There
is quite a grimy urban legend that surrounds Super Bowl Sunday and it
goes something like this: During Super Bowl half time a mass influx
of people go to the bathroom at the same time and that causes a spike
the flow of sewers into treatment plants. I suppose logically
speaking that should make sense, but practically speaking, no, it
doesn't work that way.
Kevin
Enfinger, a senior project engineer with ADS Environmental Services,
states that this is not the case at all. Enfinger states, "If
you were at the stadium, you would see a spike at halftime when
people tend to run to the restroom, but in residential America,
that's not really what we find." In fact. he states that Super
Bowl Sunday is a slow day, because people are stopping what they
would normally do, such as shower, wash their hands, use the
bathroom, etcera, and instead they are watching the game.
During
the 2007 Super Bowl, when the Indianapolis Colts played the Chicago
Bears, ADS Environmental Services used its equipment set up at an
Indianapolis sewage treatment plant to measure Super Bowl flows. What
the company found is a spike in usage before the game and
below-average usage during game time.
The
change in bathroom activity also depends on what part of the country
you are in.
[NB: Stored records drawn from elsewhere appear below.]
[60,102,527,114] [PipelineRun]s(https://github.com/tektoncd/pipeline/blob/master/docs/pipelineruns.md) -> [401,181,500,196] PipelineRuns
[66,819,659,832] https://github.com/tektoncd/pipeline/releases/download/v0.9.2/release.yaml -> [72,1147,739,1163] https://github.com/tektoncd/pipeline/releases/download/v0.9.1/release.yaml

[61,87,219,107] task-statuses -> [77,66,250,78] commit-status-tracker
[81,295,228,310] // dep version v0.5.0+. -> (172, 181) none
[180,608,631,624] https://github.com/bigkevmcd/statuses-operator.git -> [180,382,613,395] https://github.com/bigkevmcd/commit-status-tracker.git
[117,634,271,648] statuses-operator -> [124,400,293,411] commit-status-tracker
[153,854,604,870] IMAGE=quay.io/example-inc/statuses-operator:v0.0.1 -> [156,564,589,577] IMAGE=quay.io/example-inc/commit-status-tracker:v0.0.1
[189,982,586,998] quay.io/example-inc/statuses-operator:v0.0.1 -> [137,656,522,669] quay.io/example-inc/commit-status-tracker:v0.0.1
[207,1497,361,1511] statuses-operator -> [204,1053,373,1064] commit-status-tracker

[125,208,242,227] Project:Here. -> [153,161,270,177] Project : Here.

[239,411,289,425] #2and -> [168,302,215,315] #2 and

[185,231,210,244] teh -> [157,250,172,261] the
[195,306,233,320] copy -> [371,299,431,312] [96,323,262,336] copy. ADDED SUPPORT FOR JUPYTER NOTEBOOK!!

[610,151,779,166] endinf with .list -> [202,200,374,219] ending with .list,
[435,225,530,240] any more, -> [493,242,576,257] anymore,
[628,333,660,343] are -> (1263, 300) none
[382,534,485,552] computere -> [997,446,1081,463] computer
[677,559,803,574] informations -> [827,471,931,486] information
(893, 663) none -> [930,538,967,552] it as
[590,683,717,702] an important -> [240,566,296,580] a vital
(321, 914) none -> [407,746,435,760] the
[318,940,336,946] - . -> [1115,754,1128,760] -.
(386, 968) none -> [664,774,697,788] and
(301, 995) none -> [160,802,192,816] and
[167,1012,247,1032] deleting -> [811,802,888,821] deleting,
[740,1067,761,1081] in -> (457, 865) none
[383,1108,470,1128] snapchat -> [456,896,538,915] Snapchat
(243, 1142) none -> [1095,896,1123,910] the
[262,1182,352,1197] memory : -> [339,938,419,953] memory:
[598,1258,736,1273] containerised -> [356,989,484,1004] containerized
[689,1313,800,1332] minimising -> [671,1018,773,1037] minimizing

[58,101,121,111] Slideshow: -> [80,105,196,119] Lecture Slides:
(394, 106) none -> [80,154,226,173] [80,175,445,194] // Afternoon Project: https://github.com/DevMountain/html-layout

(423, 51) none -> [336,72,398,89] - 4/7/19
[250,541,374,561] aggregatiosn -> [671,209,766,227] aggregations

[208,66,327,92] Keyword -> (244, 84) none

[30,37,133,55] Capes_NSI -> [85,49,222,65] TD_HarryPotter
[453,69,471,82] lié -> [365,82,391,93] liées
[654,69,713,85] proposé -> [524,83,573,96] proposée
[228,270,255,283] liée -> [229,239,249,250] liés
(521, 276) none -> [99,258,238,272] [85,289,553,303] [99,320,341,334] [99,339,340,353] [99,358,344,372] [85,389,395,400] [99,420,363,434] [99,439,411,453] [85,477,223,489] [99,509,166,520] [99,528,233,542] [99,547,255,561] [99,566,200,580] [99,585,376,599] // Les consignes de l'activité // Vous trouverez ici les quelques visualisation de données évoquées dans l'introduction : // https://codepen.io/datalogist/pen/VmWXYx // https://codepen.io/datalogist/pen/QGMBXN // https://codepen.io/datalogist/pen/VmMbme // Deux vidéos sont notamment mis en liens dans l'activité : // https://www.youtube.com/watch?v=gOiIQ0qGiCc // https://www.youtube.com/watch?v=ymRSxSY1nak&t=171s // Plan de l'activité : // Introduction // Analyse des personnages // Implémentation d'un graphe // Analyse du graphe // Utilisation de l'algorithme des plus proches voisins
For
example, if an East Coast team is playing, sewage flows out West will
likely match what they do on any given Sunday, Enfinger said.
The
expanse of the sewer system also makes it difficult to accurately
measure a halftime spike in activity. "If you've got 30 or 40
miles of sewer lines, obviously the flows that are flushed close to
the plant would come in, go through it and be gone before the flows
from 30 miles away," he said. "It's not like it's all
instantaneous. It may take up to eight hours for that flow to get
here from different parts of the system."